To do:
In the entries that follow, the first line to write out is the one containing "Lucie LCE-2300: 5", and the last is the one containing "total: 5459.86 -> 5415.34". Reproduce that stretch exactly, with nothing before or after it.

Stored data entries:
%%

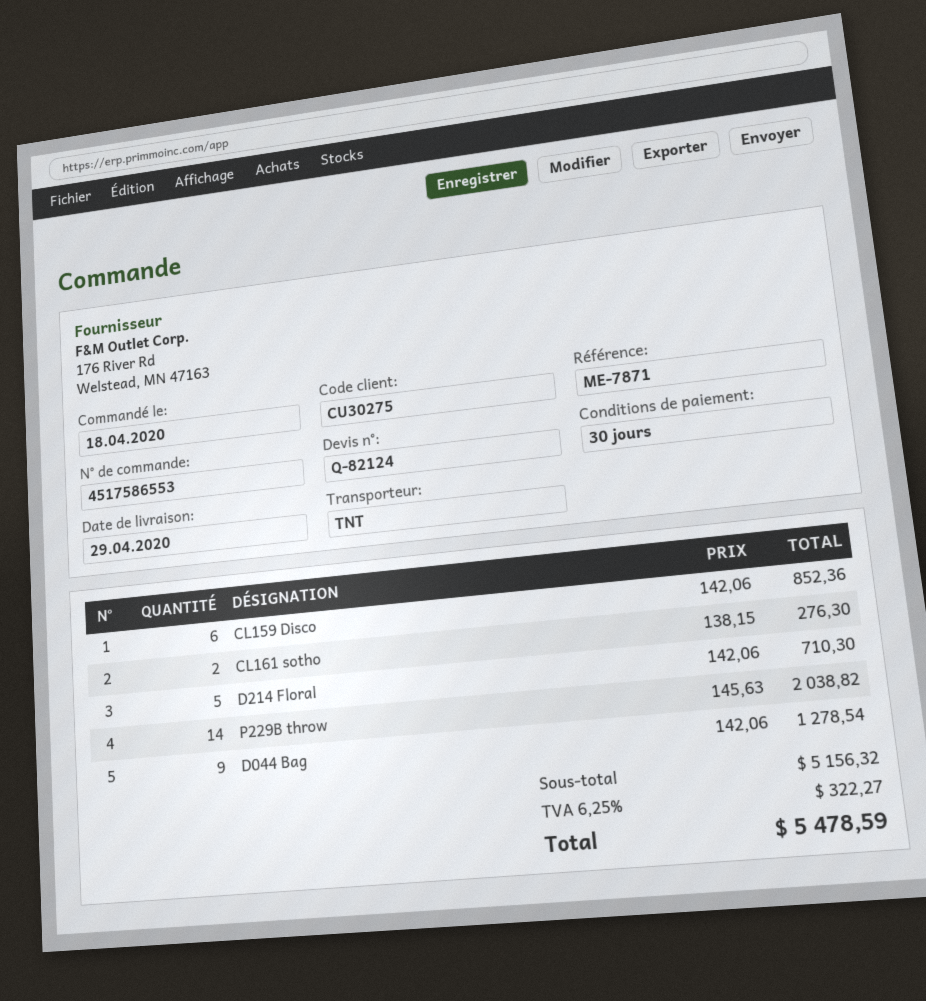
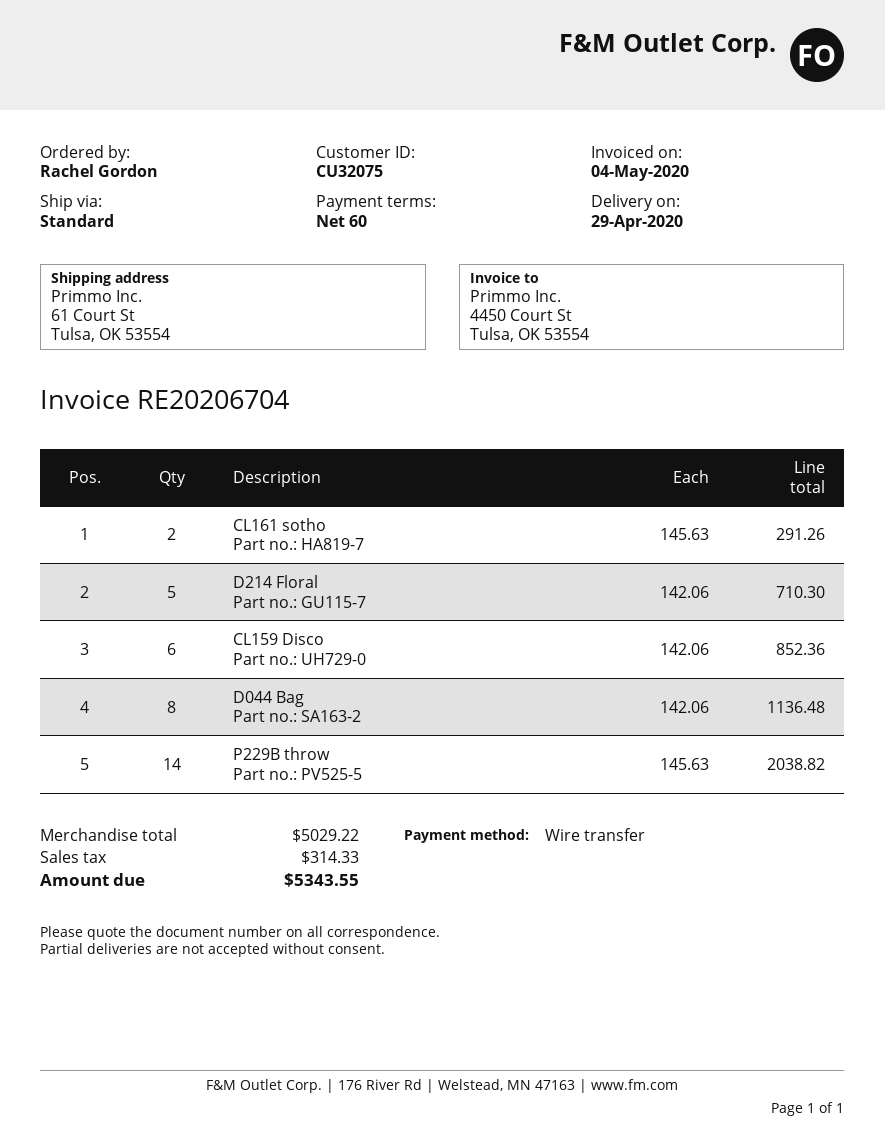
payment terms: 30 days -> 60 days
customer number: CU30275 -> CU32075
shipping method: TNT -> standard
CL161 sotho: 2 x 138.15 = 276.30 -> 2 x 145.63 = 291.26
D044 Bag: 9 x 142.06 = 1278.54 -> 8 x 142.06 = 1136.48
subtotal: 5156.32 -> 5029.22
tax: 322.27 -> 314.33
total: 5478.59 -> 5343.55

%%
%%

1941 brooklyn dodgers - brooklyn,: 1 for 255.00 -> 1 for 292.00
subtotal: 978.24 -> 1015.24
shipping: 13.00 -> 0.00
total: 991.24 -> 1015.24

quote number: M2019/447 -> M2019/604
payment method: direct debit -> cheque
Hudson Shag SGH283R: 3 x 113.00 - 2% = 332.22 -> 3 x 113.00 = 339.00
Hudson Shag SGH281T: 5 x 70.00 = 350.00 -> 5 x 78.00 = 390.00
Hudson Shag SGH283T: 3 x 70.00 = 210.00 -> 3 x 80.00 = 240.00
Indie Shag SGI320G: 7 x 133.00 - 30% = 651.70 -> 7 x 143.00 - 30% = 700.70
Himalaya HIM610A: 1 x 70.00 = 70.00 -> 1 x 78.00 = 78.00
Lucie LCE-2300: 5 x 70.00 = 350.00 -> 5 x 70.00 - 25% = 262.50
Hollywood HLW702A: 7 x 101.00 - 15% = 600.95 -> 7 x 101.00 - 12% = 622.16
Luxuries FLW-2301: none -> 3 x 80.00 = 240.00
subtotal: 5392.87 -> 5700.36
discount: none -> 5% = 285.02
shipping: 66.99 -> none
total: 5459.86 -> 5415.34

%%
%%

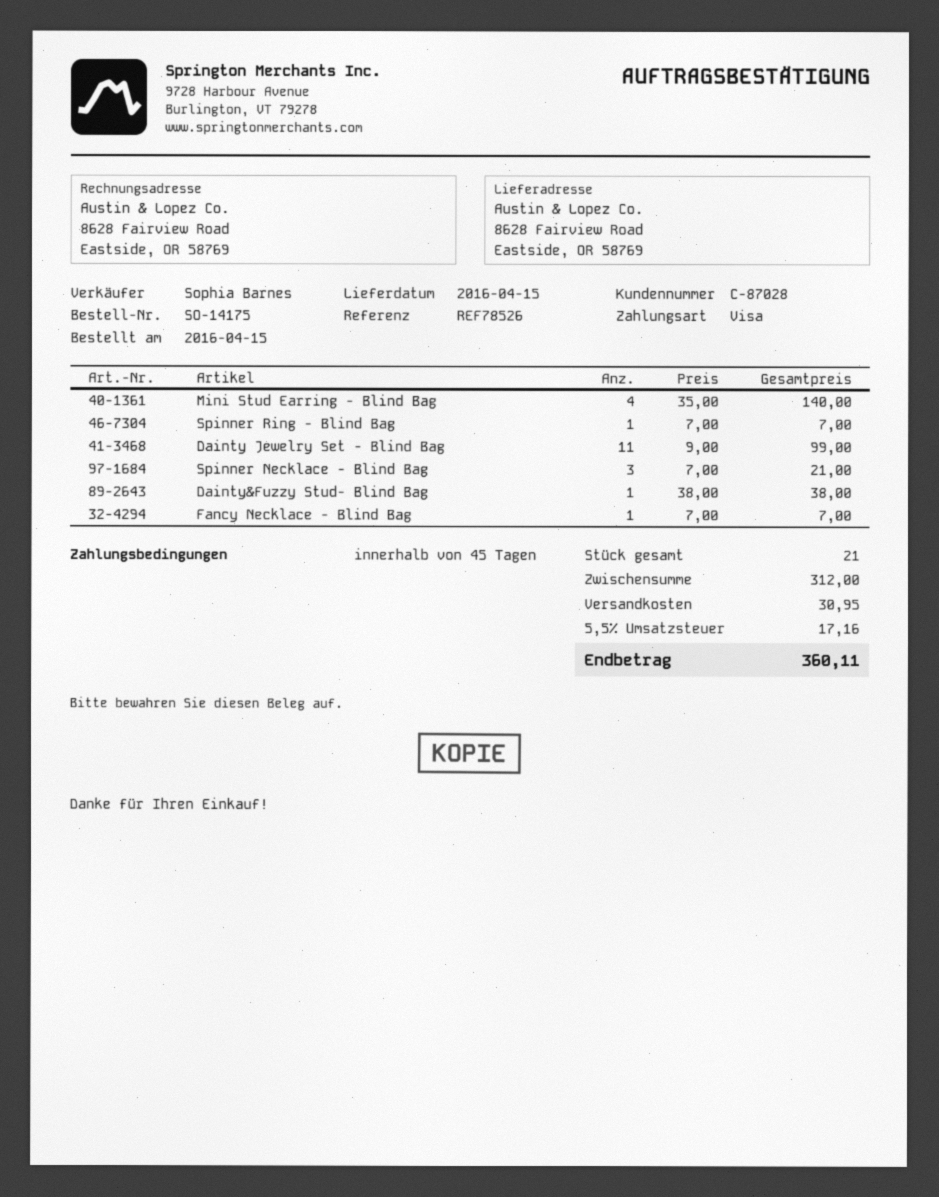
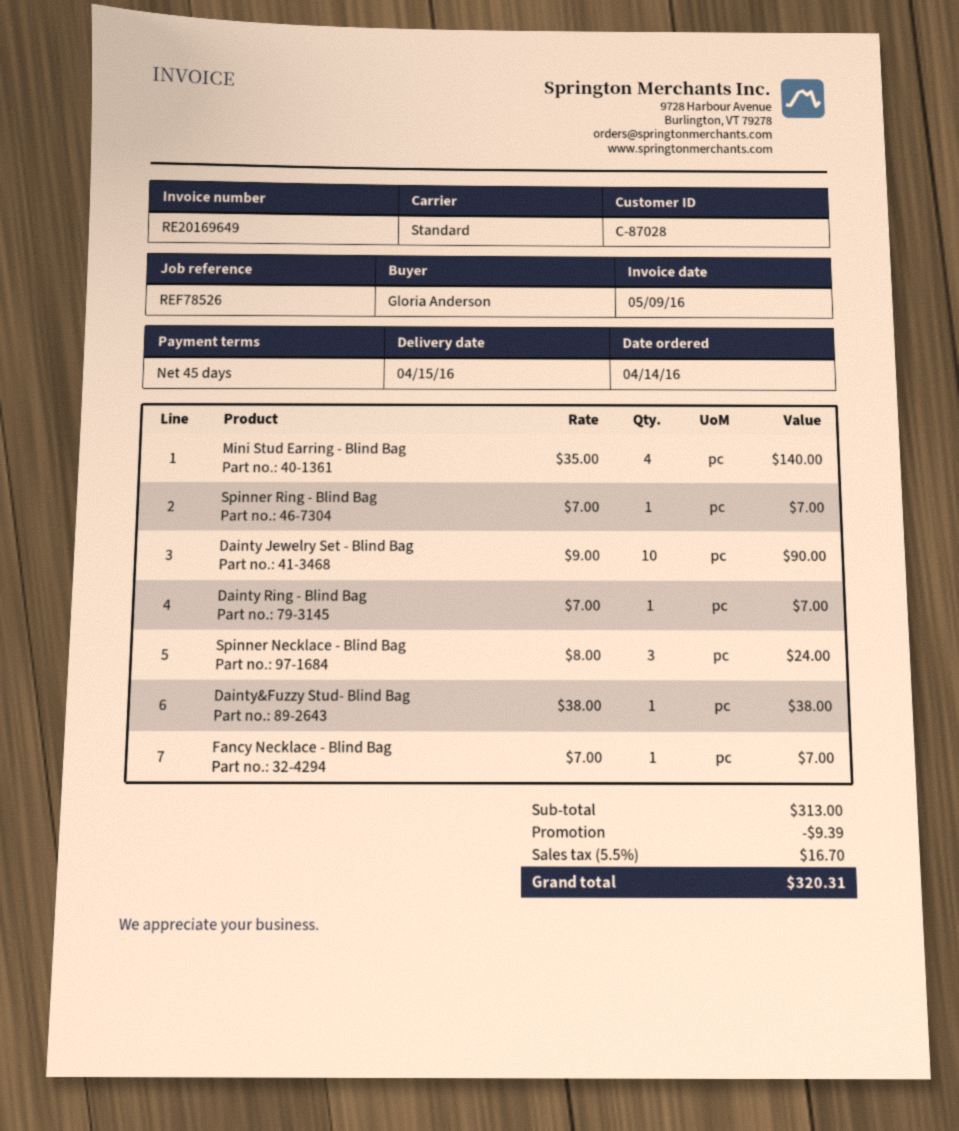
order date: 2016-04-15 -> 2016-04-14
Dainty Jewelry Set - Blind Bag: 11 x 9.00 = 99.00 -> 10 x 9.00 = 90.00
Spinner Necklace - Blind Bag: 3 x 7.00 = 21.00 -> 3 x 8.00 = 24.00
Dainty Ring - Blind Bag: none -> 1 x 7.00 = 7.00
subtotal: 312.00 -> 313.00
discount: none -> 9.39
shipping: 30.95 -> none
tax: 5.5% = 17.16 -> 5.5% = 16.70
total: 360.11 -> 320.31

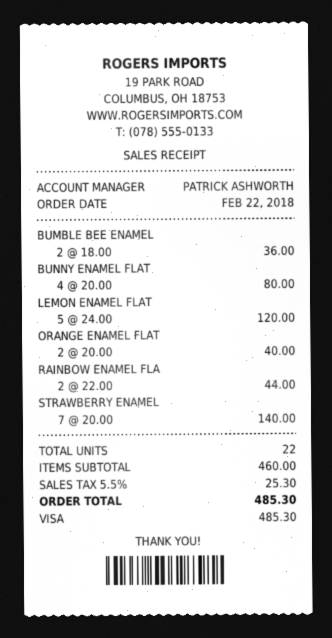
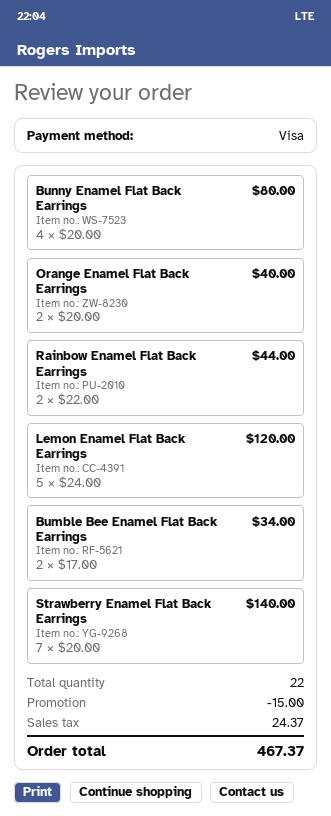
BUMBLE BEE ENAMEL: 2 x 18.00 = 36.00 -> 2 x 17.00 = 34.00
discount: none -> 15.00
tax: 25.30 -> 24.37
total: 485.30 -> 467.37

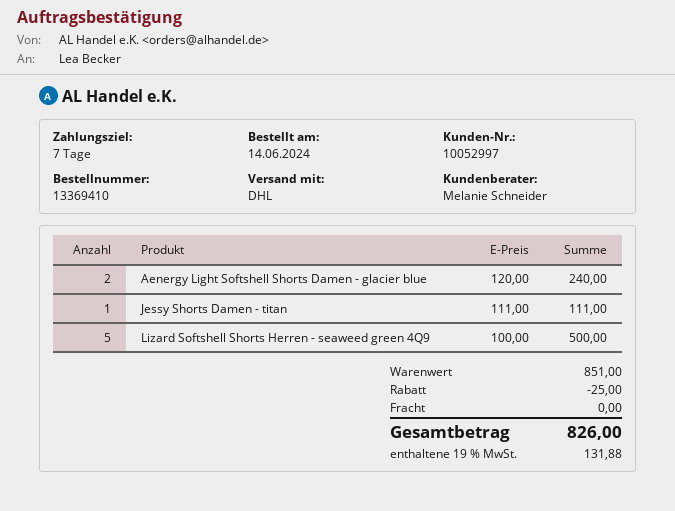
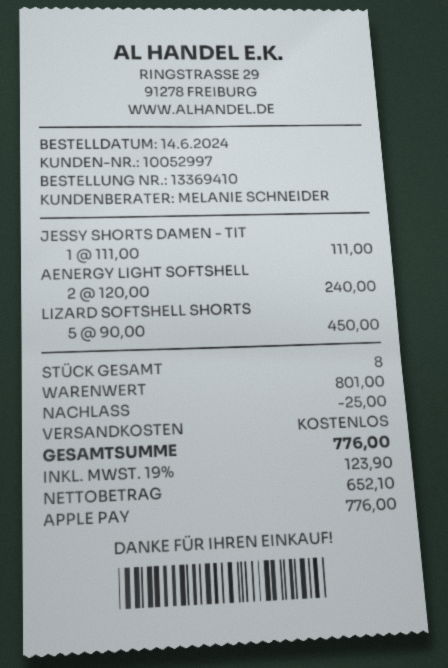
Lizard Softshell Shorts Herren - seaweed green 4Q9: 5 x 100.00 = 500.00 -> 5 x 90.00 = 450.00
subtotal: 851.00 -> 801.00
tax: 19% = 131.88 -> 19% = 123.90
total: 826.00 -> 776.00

%%

Written response:
Lucie LCE-2300: 5 x 70.00 = 350.00 -> 5 x 70.00 - 25% = 262.50
Hollywood HLW702A: 7 x 101.00 - 15% = 600.95 -> 7 x 101.00 - 12% = 622.16
Luxuries FLW-2301: none -> 3 x 80.00 = 240.00
subtotal: 5392.87 -> 5700.36
discount: none -> 5% = 285.02
shipping: 66.99 -> none
total: 5459.86 -> 5415.34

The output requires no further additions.